» What the task asks
Please filter the entries for the word "Probabilistic" and copy every line that has it.

» Dataset records
----
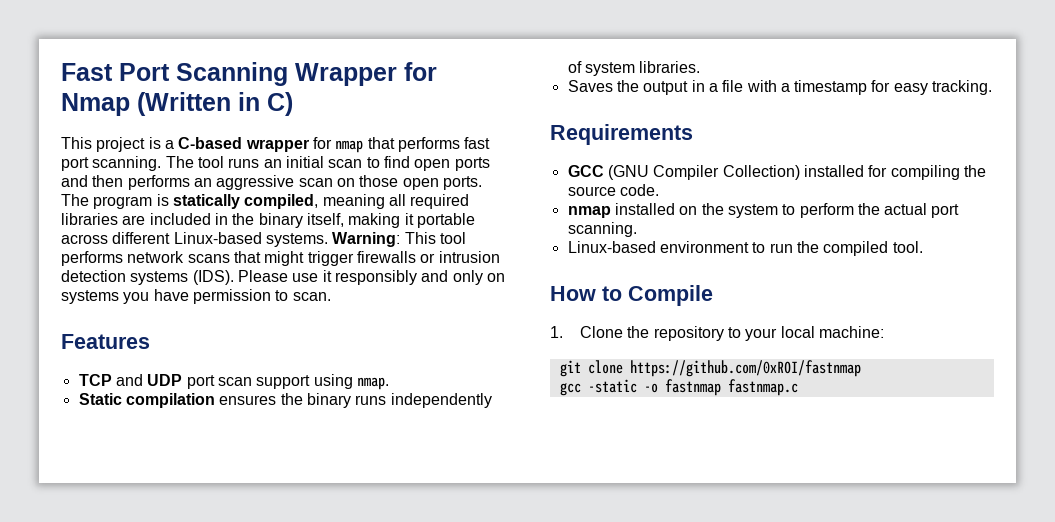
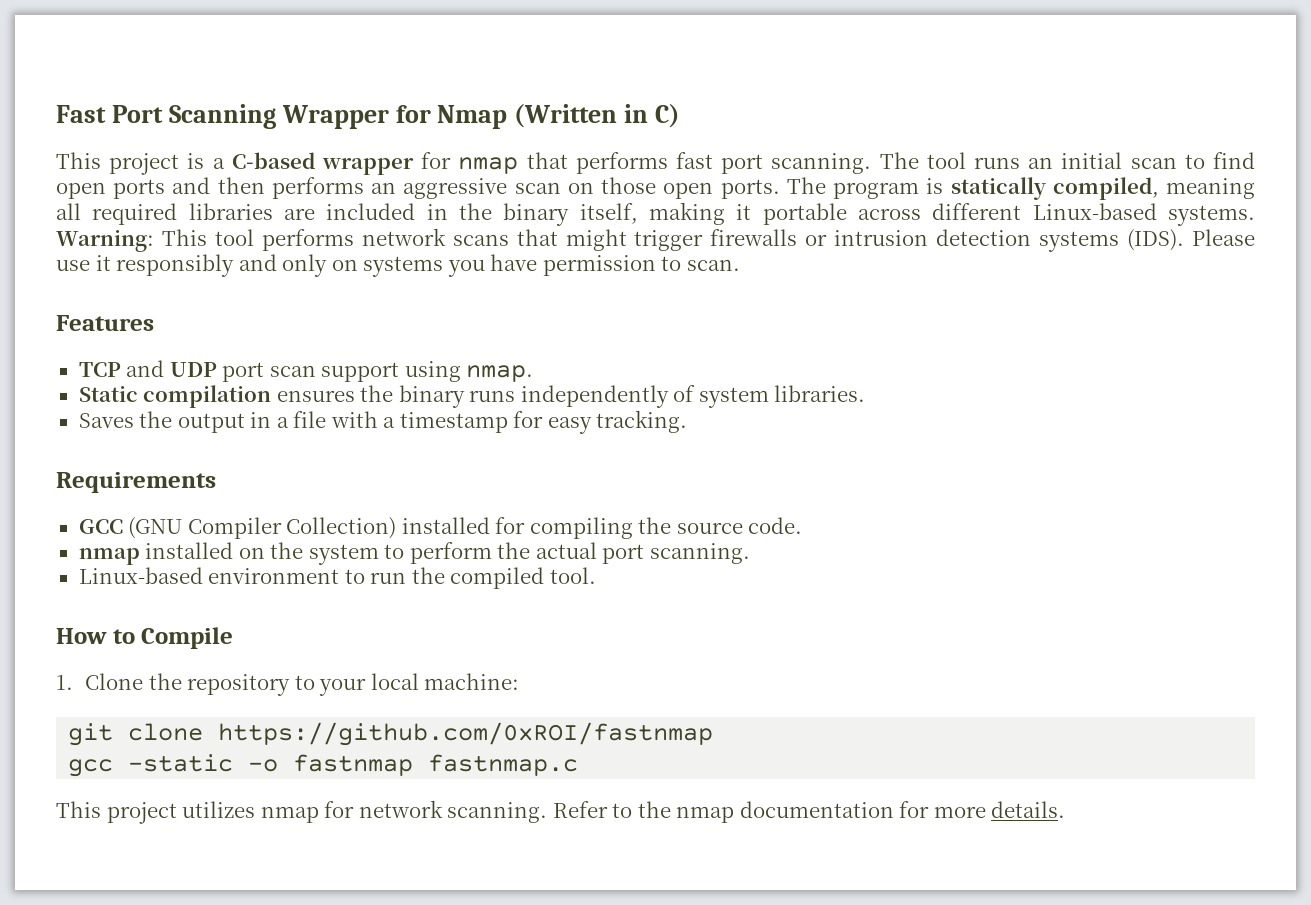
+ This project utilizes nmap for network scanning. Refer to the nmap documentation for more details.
----
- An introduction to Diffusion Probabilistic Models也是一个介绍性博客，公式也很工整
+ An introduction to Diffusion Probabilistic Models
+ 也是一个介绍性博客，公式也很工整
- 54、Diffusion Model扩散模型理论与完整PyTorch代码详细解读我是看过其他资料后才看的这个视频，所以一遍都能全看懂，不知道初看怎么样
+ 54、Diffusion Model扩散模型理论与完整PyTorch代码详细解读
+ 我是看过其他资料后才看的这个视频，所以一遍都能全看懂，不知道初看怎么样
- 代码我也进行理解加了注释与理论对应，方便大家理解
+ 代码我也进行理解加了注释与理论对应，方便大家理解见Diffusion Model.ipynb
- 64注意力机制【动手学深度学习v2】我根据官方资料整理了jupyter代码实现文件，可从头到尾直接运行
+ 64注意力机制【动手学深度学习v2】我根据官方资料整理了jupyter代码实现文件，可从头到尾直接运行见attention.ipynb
----
» Response box
- An introduction to Diffusion Probabilistic Models也是一个介绍性博客，公式也很工整
+ An introduction to Diffusion Probabilistic Models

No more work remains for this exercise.